L’élection de M. Macron est donc une revanche posthume pour M. Rocard et pour tous ceux qui avec lui défendait des idées réformistes. L’avenir dira si l’union du centre-droit et du centre-gauche permettra à la France de faire les réformes qui lui sont absolument nécessaires.

Ce retour du centre est intéressant à un triple titre. D’abord il va à contrecourant de l’évolution suisse où le parti démocrate-chrétien est en perte de vitesse. Favorisé pourtant par l’existence du scrutin proportionnel, celui-ci a du mal à se singulariser par rapport à ses deux puissants voisins le parti radical et le parti socialiste. Ce qui vient d’arriver en France montre que le déclin du centrisme n’est pas inévitable à condition d’avoir une vision adaptée à la société d’aujourd’hui et un leader qui parle aux générations montantes.

«L’enseignement social-chrétien n’est ni purement libéral ni purement socialiste»

Ensuite ce résultat montre qu’il ne sert à rien pour les démocrates-chrétiens de cacher leur drapeau sous un label libéral ou socialiste. En faisant cela ils y perdent leur âme et leur message devient inaudible. C’est ce qui est arrivé en France pour les émules de M. Rocard, de J. Delors et de R. Barre.

Le dernier enseignement  de cette élection concerne le rapport entre les chrétiens et la politique. L’enseignement social-chrétien n’est ni purement libéral ni purement socialiste, comme nous l’avons montré dans une chronique précédente.

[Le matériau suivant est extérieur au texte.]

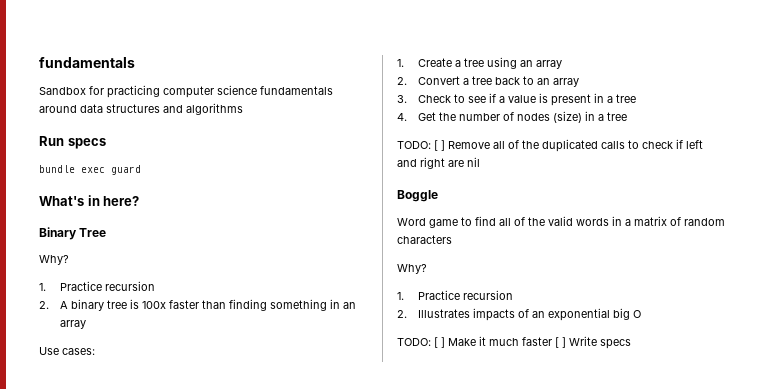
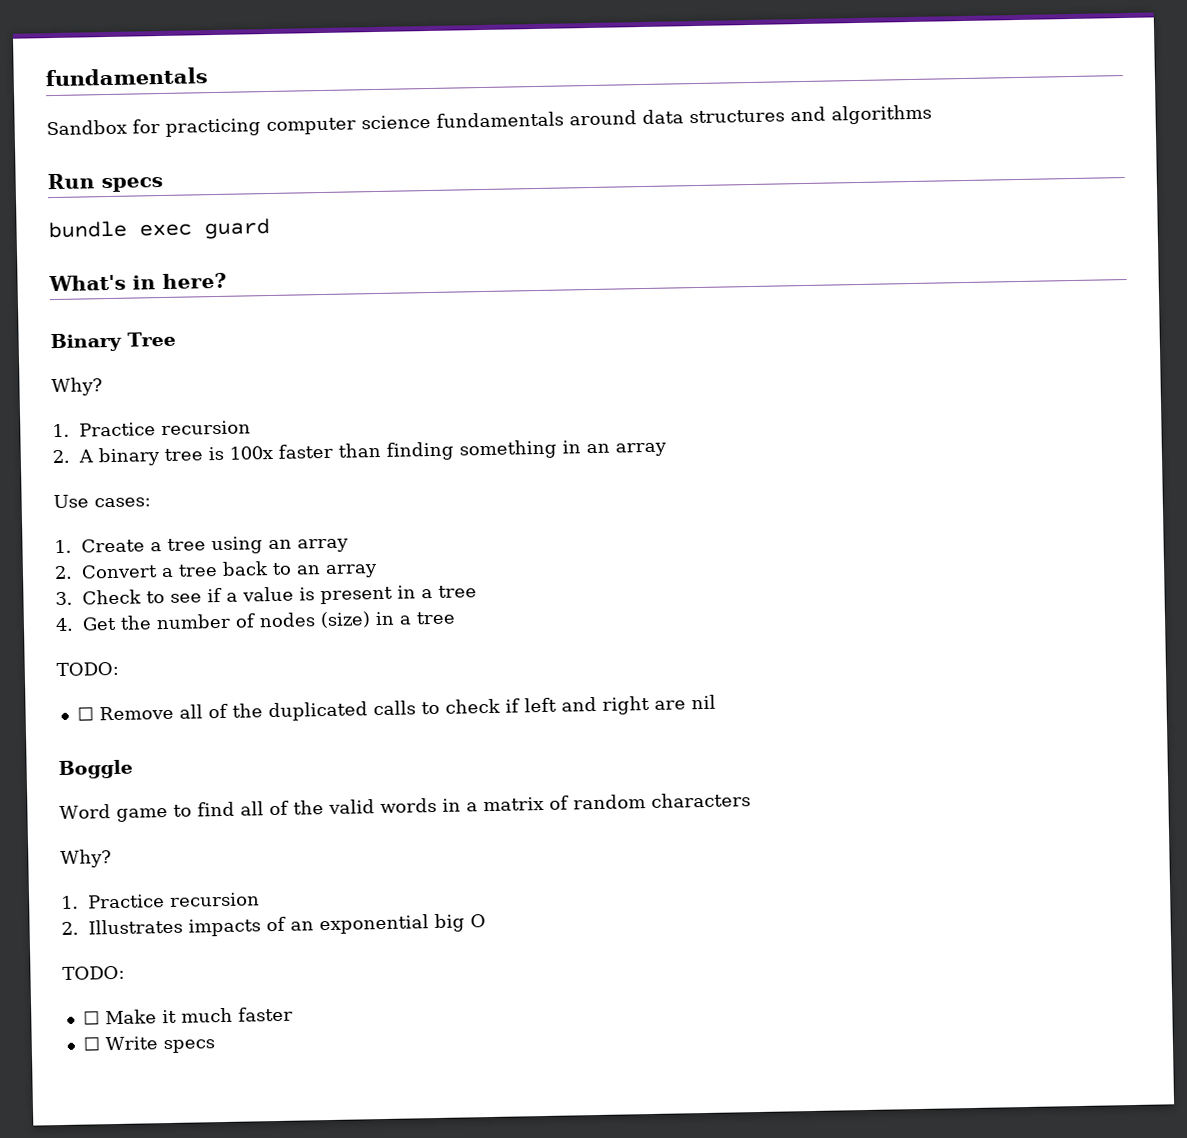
  4. Get the number of nodes (size) in a tree
- TODO: [ ] Remove all of the duplicated calls to check if left and right are nil
+ TODO:
+ ☐ Remove all of the duplicated calls to check if left and right are nil
  2. Illustrates impacts of an exponential big O
- TODO: [ ] Make it much faster [ ] Write specs
+ TODO:
+ ☐ Make it much faster
+ ☐ Write specs

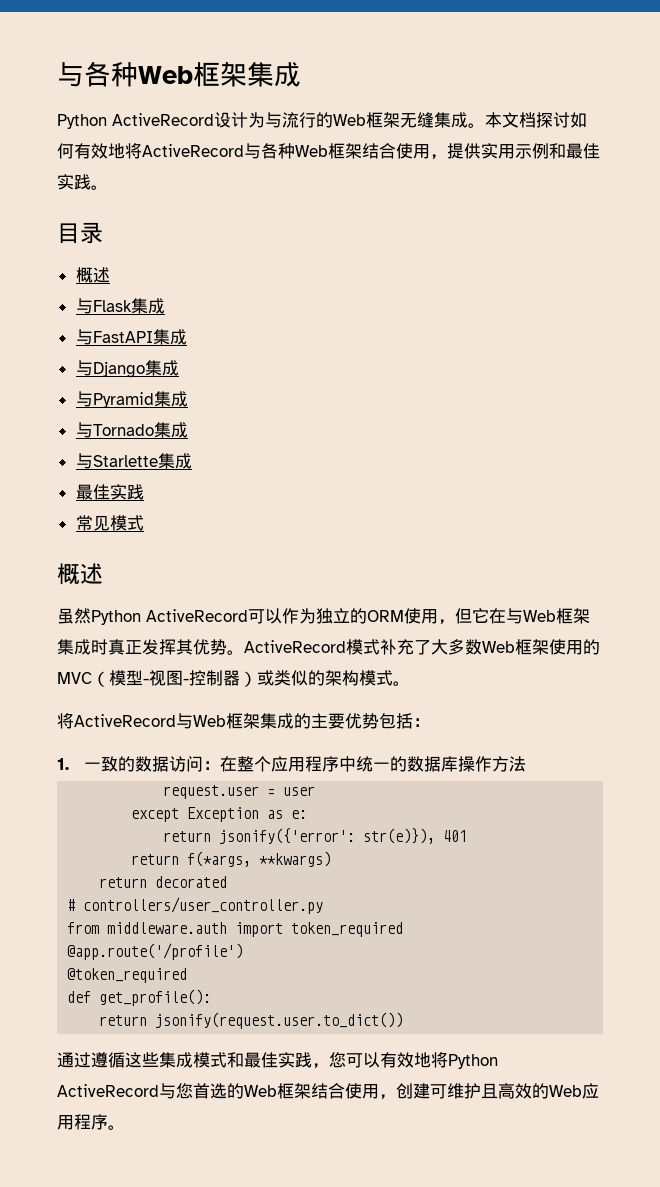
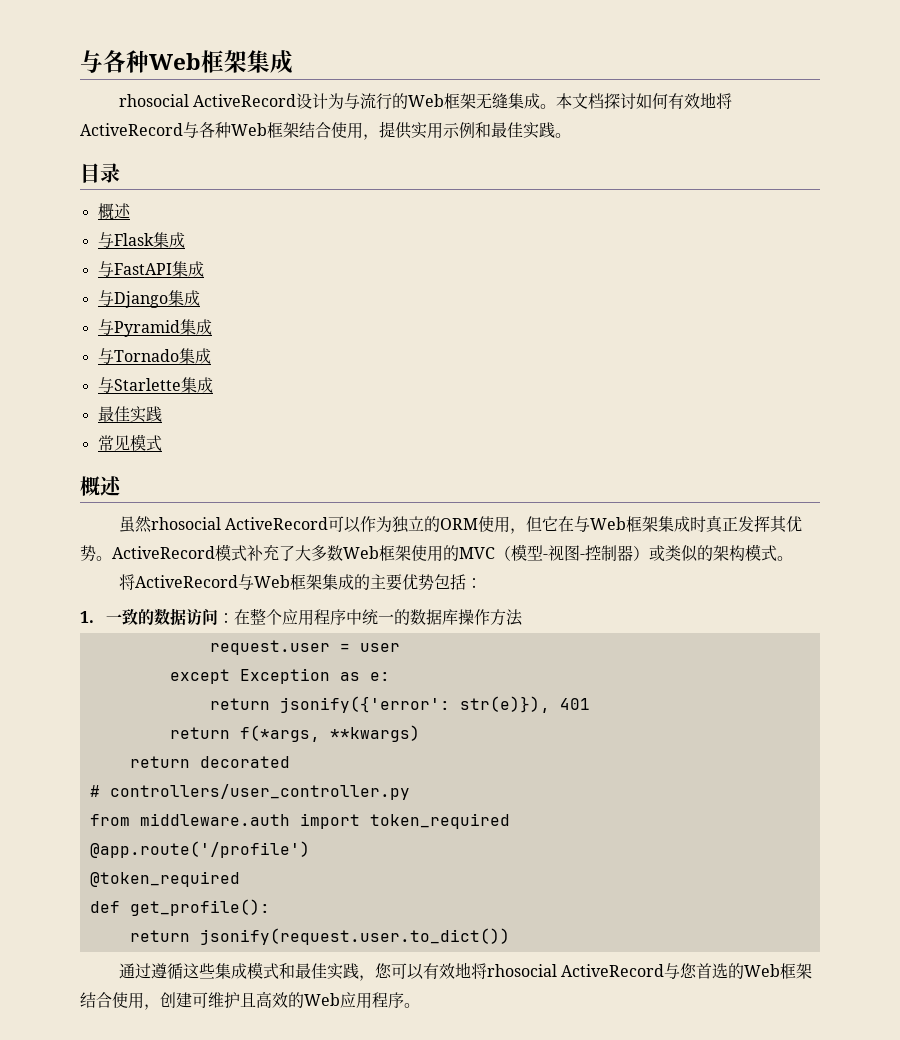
- Python ActiveRecord设计为与流行的Web框架无缝集成。
+ rhosocial ActiveRecord设计为与流行的Web框架无缝集成。
- 虽然Python ActiveRecord可以作为独立的ORM使用，但它在与Web框架集成时真正发挥其优势。
+ 虽然rhosocial ActiveRecord可以作为独立的ORM使用，但它在与Web框架集成时真正发挥其优势。
- 通过遵循这些集成模式和最佳实践，您可以有效地将Python ActiveRecord与您首选的Web框架结合使用，创建可维护且高效的Web应用程序。
+ 通过遵循这些集成模式和最佳实践，您可以有效地将rhosocial ActiveRecord与您首选的Web框架结合使用，创建可维护且高效的Web应用程序。

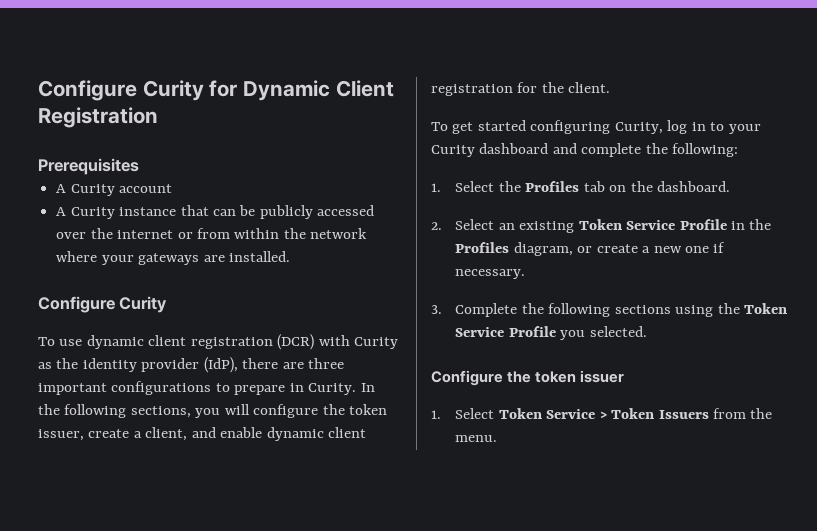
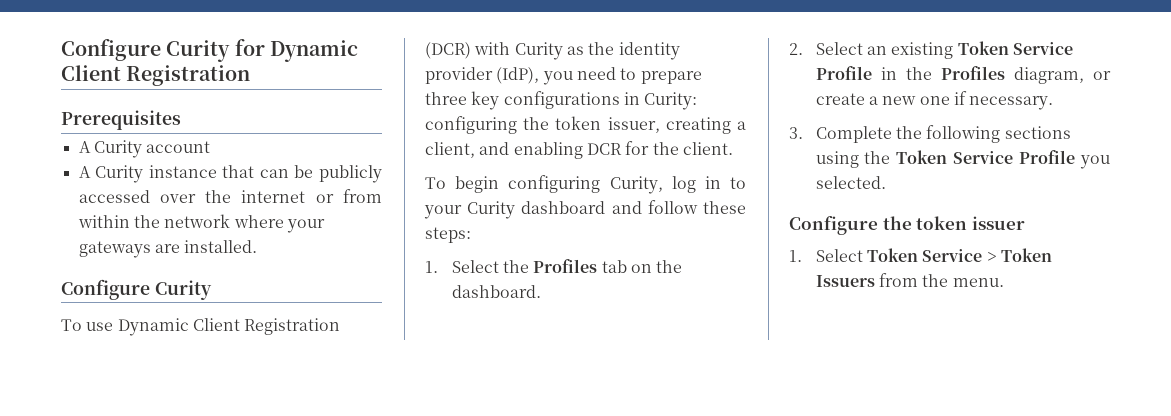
- To use dynamic client registration (DCR) with Curity as the identity provider (IdP), there are three important configurations to prepare in Curity. In the following sections, you will configure the token issuer, create a client, and enable dynamic client registration for the client.
+ To use Dynamic Client Registration (DCR) with Curity as the identity provider (IdP), you need to prepare three key configurations in Curity: configuring the token issuer, creating a client, and enabling DCR for the client.
- To get started configuring Curity, log in to your Curity dashboard and complete the following:
+ To begin configuring Curity, log in to your Curity dashboard and follow these steps:

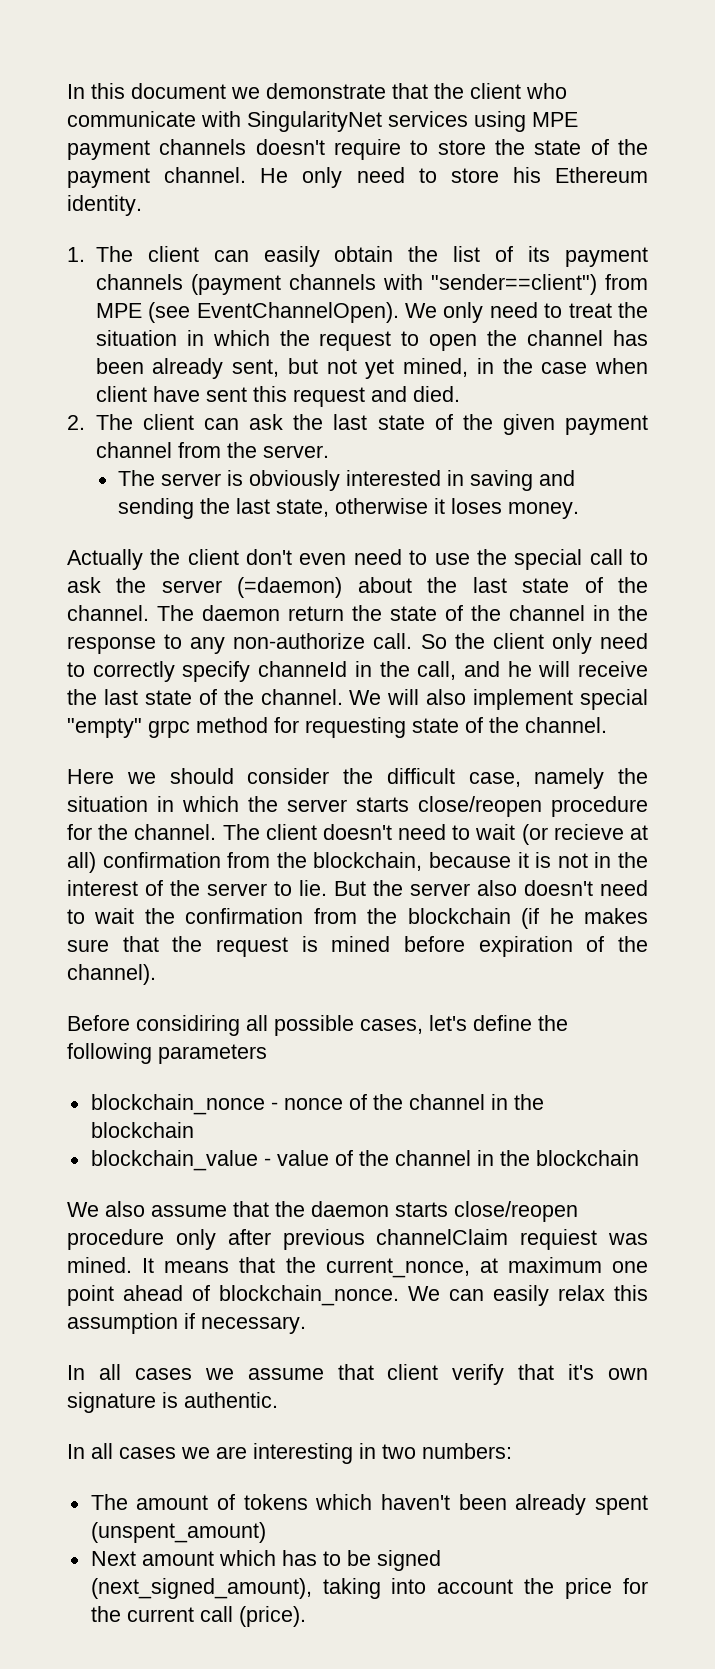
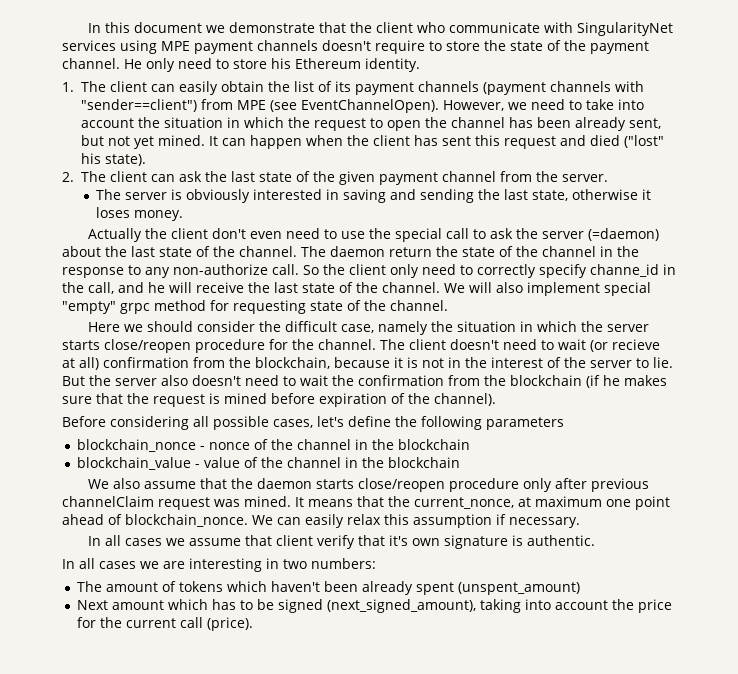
- We only need to treat the situation in which the request to open the channel has been already sent, but not yet mined, in the case when client have sent this request and died.
+ However, we need to take into account the situation in which the request to open the channel has been already sent, but not yet mined. It can happen when the client has sent this request and died ("lost" his state).
- So the client only need to correctly specify channeId in the call, and he will receive the last state of the channel.
+ So the client only need to correctly specify channe_id in the call, and he will receive the last state of the channel.
- Before considiring all possible cases, let's define the following parameters
+ Before considering all possible cases, let's define the following parameters
- We also assume that the daemon starts close/reopen procedure only after previous channelClaim requiest was mined.
+ We also assume that the daemon starts close/reopen procedure only after previous channelClaim request was mined.

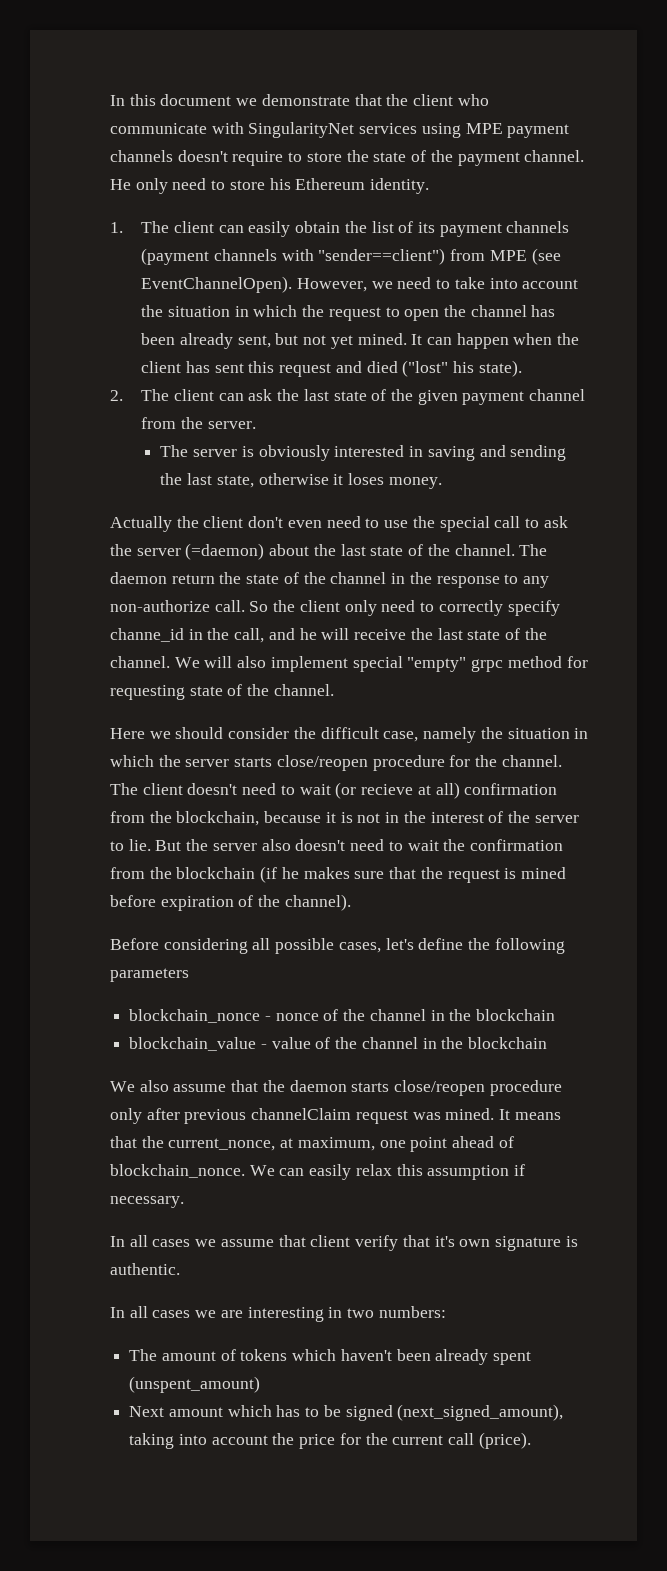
- It means that the current_nonce, at maximum one point ahead of blockchain_nonce.
+ It means that the current_nonce, at maximum, one point ahead of blockchain_nonce.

Il veut concilier les valeurs de liberté liées à l’économie de marché et les valeurs de justice associées au bien commun et à la destination universelle des biens. C’est en s’appuyant sur ces deux jambes que les chrétiens devraient faire leurs choix politiques. Les démocrates- chrétiens l’ont parfois oublié en mettant uniquement l’accent sur la priorité donnée à l’économie. On l’a vu par exemple lors de la votation sur RIE III. C’est en revenant aux sources et donc à cette dualité de valeurs qu’ils pourront de nouveau développer leur audience.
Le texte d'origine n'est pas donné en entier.